Ken Bernstein, manager of L.A.’s Office of Historic Resources, said the historic designation process could take three to six months. If the City Council approves Alarcon’s motion, the request will go before the city’s Cultural Heritage Commission. Its members will tour the site and either approve or disapprove the designation.

If the application is approved, it needs only a majority vote of council members to pass. If it is not approved, it will require a two-thirds vote.

“[The site] unquestionably has tremendous historic significance,” Bernstein said.

The commission uses seven characteristics in making its recommendations, including “location and setting” and “feeling and association,” which could be weighed in the golf course’s application, Bernstein said.

Other criteria — including design, materials and workmanship — probably can’t be used.

“As far as we know, there are no significant physical buildings or remnants of the detention-center use that are still remaining on the golf course,” Bernstein said.

Alarcon said the journey to preserve the golf course won’t be easy.

“The process is not a slam dunk,” he said, adding that it will need a wealth of community support.

As part of the development’s environmental impact report, a firm has already found that the site does not merit historic designation at state or national levels, Bernstein said.

A representative for Snowball West Investments, which owns the golf course, said the company still plans to continue with the residential development, which is undergoing revisions to some of its environmental impact review.

Property owners’ approval isn’t needed to place a site on the city’s list of historic and cultural monuments, Bernstein said.

Snowball West spokesman Michael Hoberman has said company officials are willing to work with historic preservationists to save any buildings used on the site when it was a detention center.

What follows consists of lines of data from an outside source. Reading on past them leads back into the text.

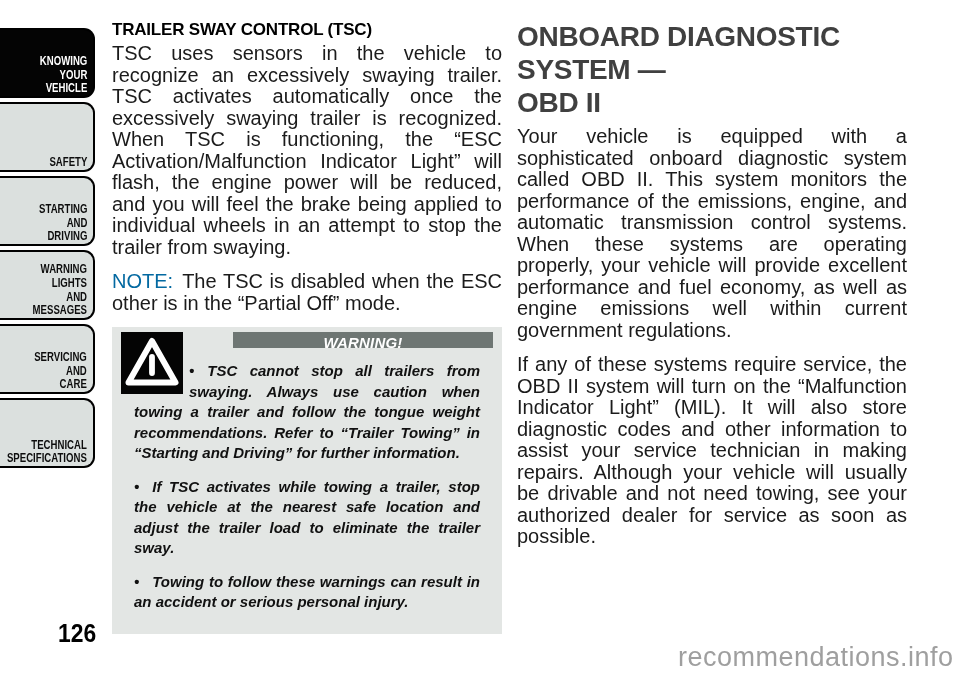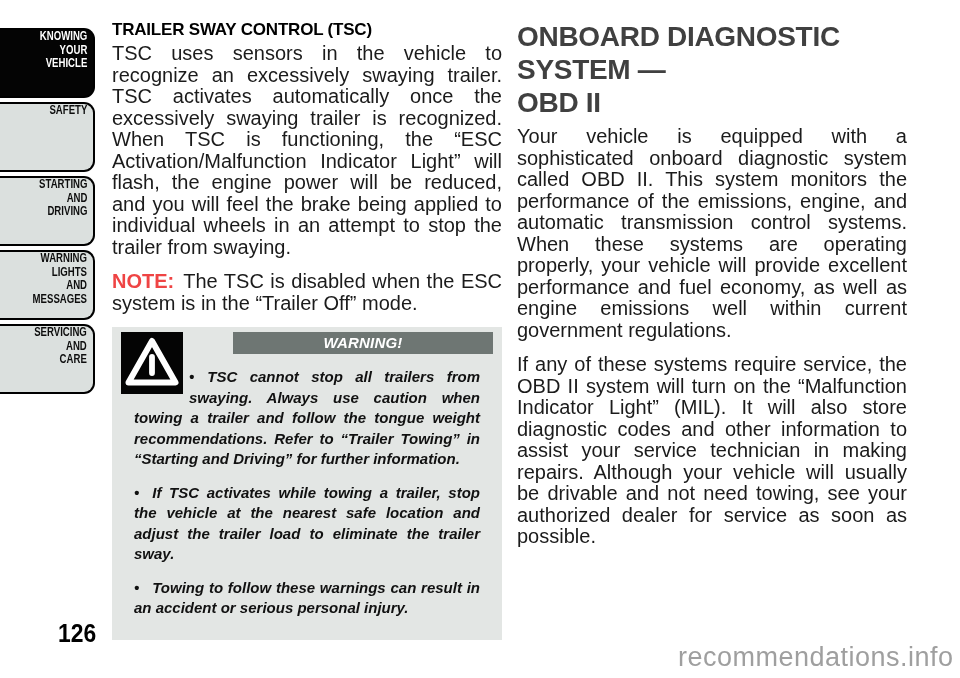"KNOWING" .tab { align-items: flex-start -> flex-end }
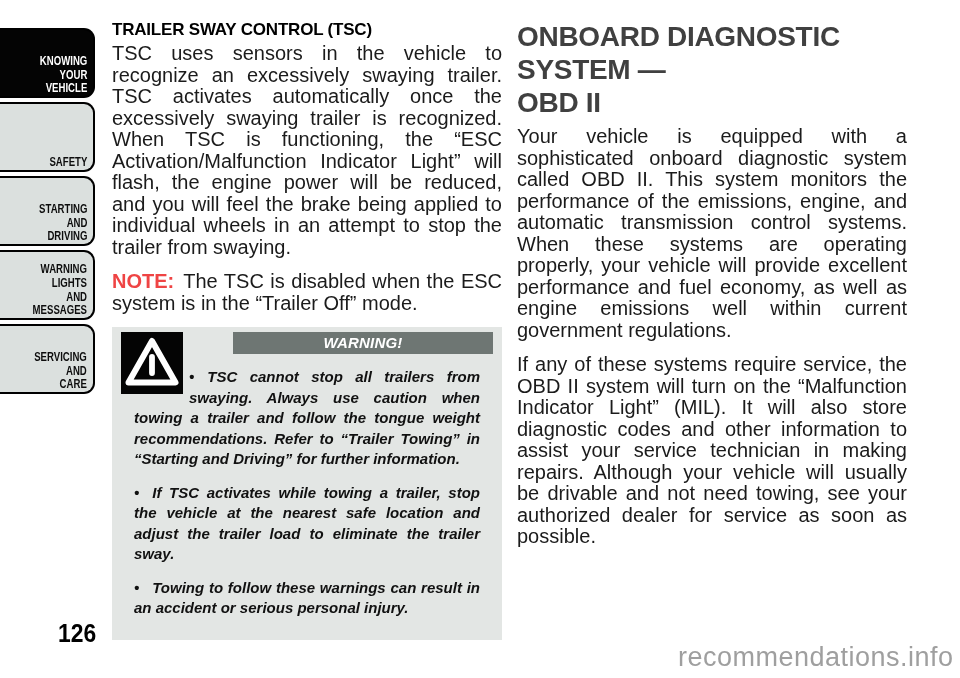"NOTE:" .note-label { color: #ef4444 -> #0369a1; font-weight: bold -> normal }
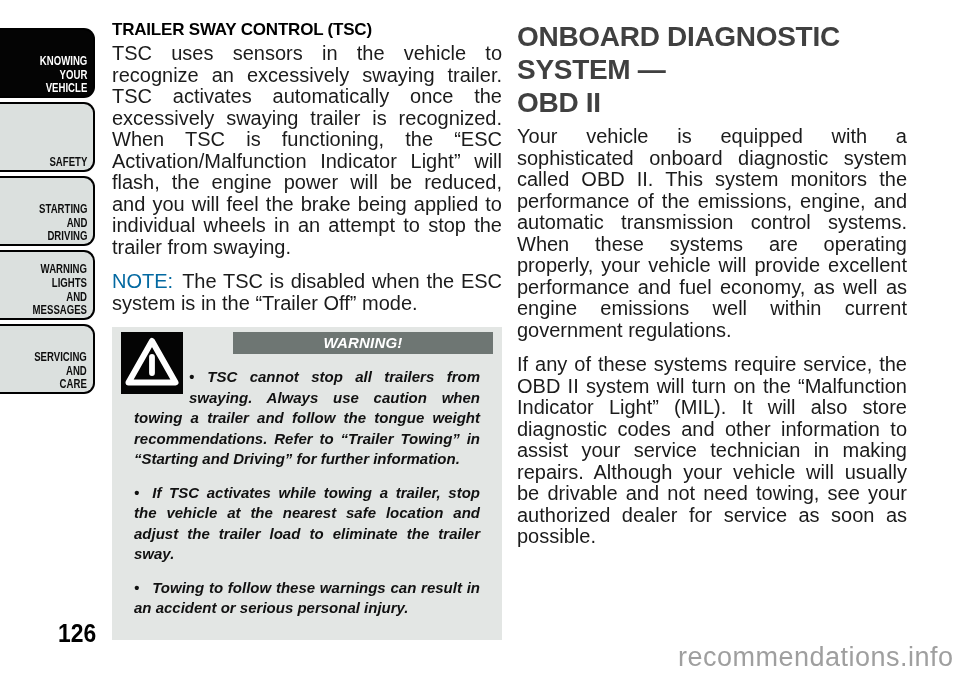"The TSC is disabled when" span { text: system is in the “Trailer -> other is in the “Partial }
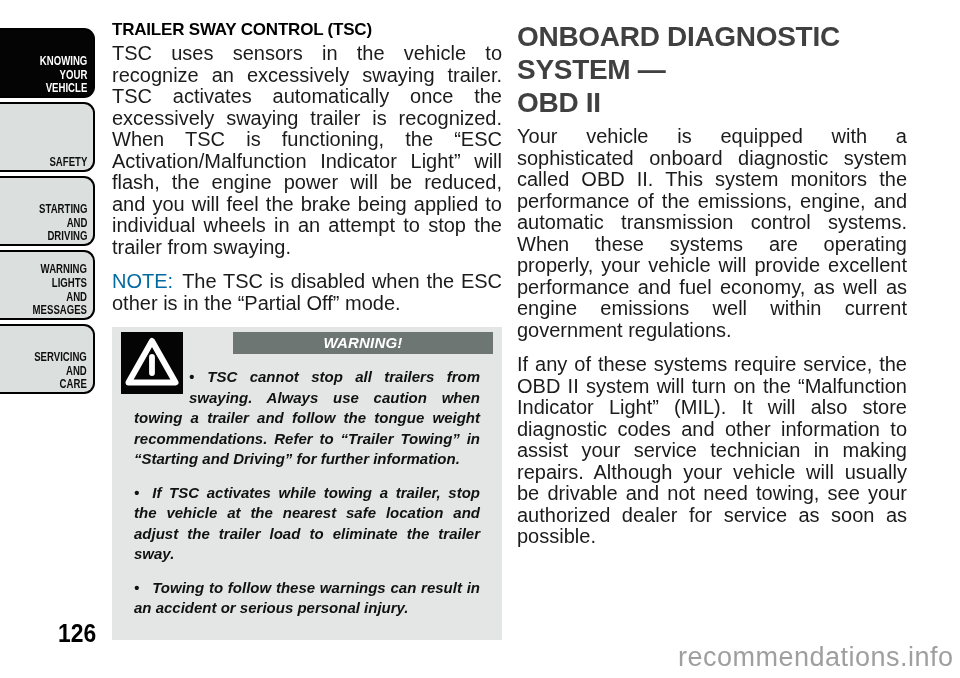"WARNING!" .warn-header { height: 22px -> 16px }
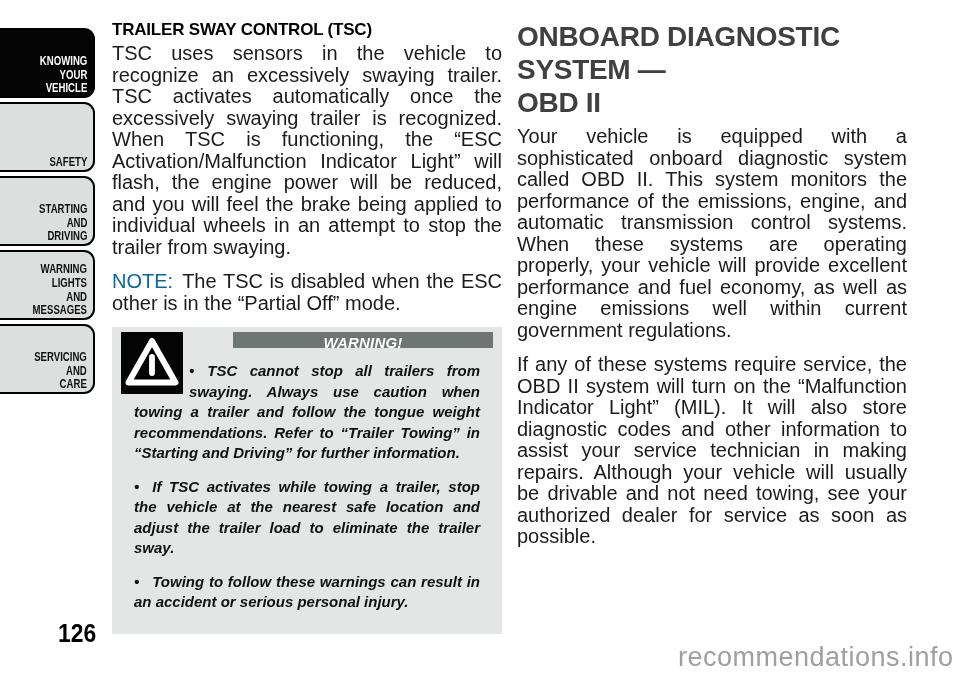"TECHNICAL" div.tab { html: none -> <div> <span>TECHNICAL SPECIFICATIONS</span> </div> }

He also said the company is willing to install a plaque in the residential development commemorating that the location was previously a detention station during World War II.

A recent release of records at the National Archives and Records Center in Laguna Niguel showed for the first time that two detention centers were in the Los Angeles area following the attack on Pearl Harbor.

The other site is now a landfill and can’t be preserved, Alarcon said.